◆ EXERCISE INSTRUCTIONS: Return a copy of every line in the data below that contains "indent".

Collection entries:
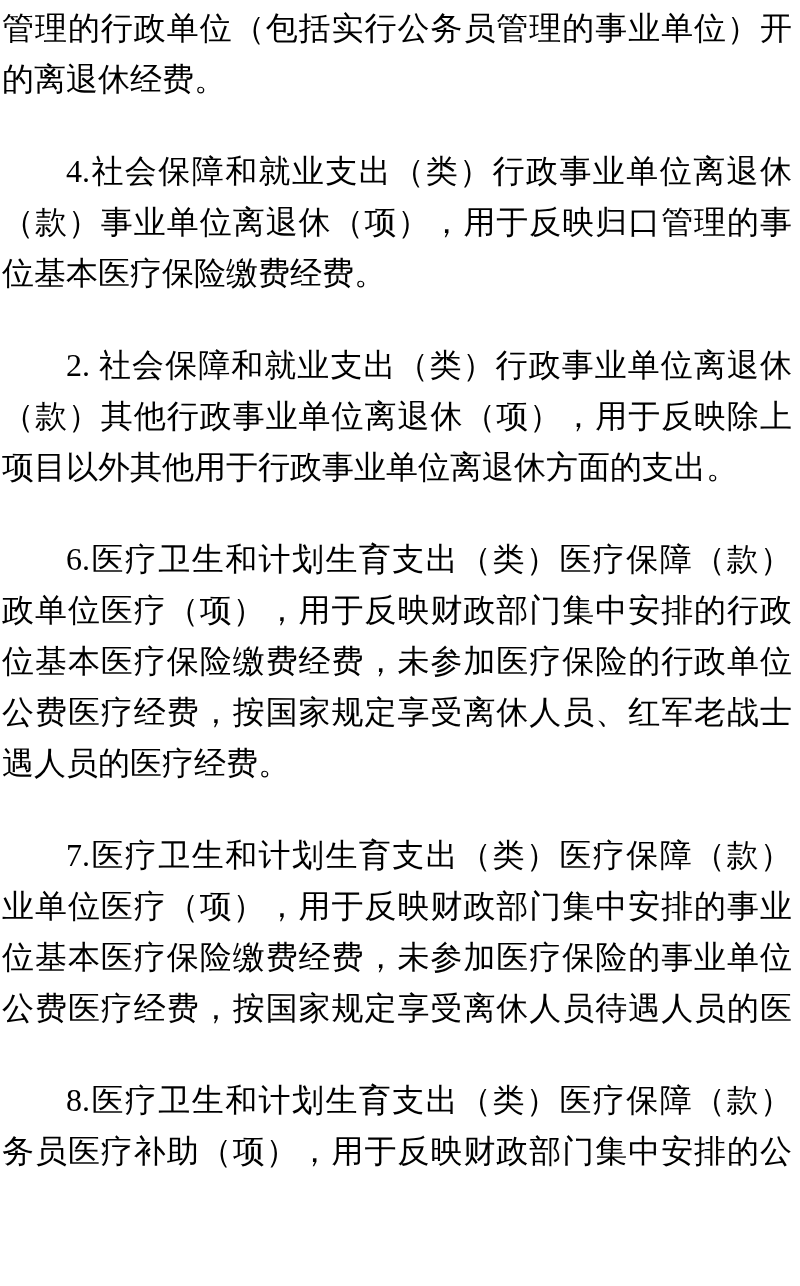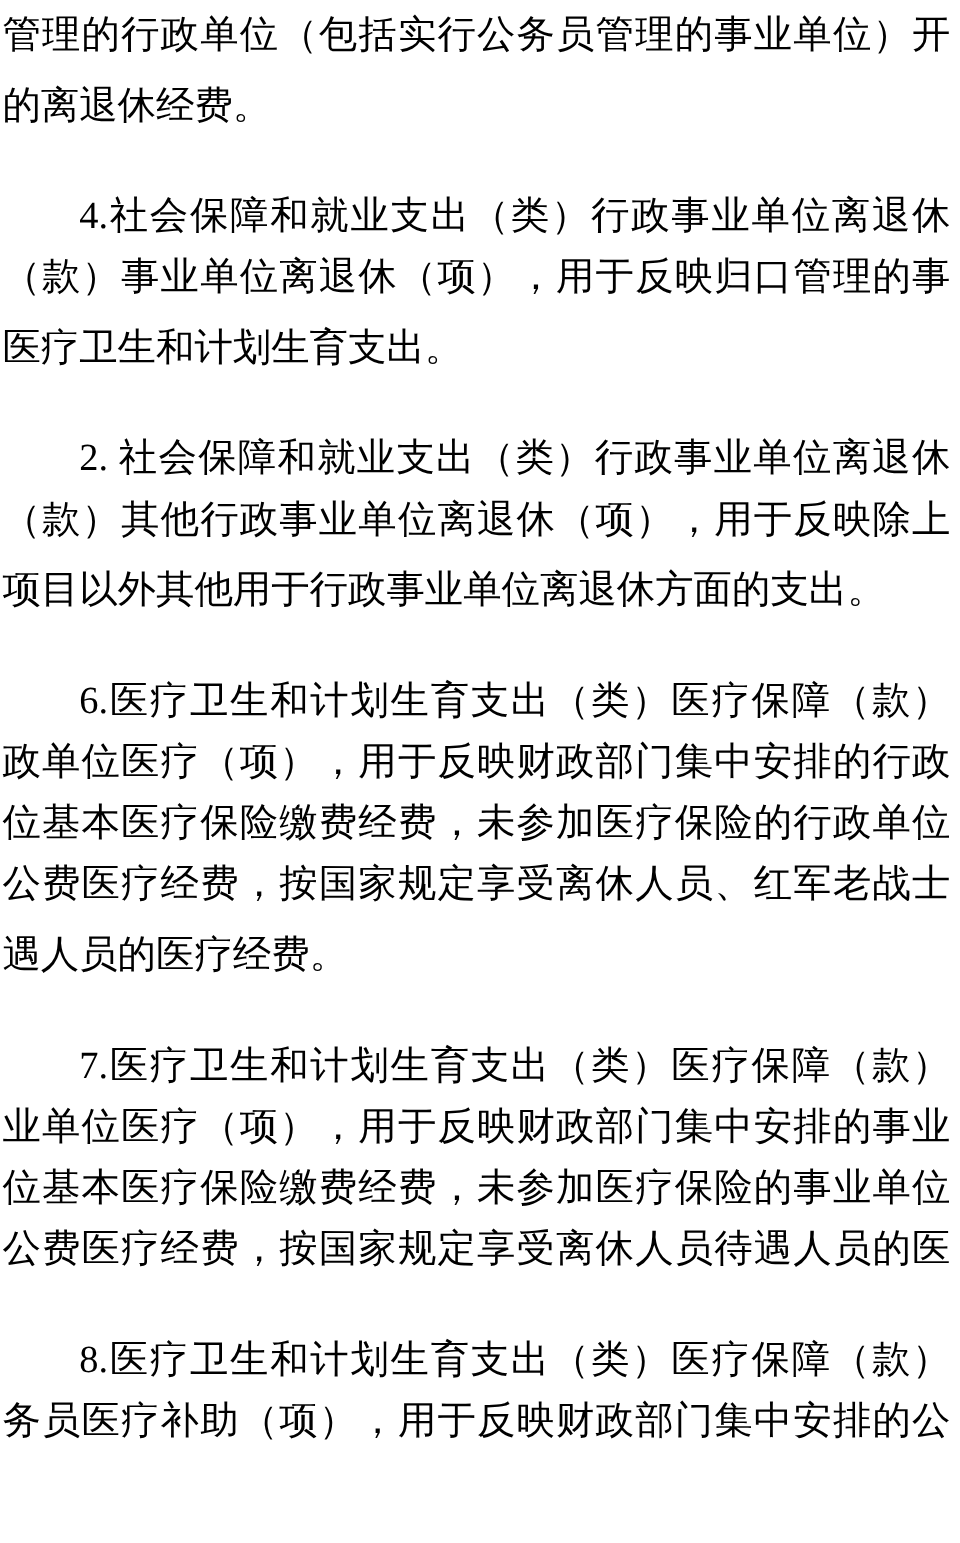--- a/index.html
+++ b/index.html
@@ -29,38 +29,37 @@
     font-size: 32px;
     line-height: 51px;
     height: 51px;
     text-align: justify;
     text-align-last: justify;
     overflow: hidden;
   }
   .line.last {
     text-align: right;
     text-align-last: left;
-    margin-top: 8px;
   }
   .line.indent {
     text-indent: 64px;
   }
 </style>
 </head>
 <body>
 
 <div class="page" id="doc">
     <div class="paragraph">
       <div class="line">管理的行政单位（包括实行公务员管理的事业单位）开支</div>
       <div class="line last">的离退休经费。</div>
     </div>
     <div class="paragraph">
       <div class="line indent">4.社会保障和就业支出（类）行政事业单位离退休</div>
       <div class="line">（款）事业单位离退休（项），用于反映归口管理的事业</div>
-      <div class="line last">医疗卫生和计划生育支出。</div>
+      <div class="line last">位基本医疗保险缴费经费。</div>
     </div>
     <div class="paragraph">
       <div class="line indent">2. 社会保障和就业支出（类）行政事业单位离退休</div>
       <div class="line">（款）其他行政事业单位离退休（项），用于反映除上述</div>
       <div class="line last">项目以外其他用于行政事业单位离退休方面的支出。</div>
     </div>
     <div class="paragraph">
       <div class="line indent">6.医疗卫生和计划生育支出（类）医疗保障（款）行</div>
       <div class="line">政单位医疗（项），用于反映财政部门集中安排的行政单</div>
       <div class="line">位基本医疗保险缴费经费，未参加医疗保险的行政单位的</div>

◆ RESULT FOR THIS TASK:
   .line.indent {
     text-indent: 64px;
       <div class="line indent">4.社会保障和就业支出（类）行政事业单位离退休</div>
       <div class="line indent">2. 社会保障和就业支出（类）行政事业单位离退休</div>
       <div class="line indent">6.医疗卫生和计划生育支出（类）医疗保障（款）行</div>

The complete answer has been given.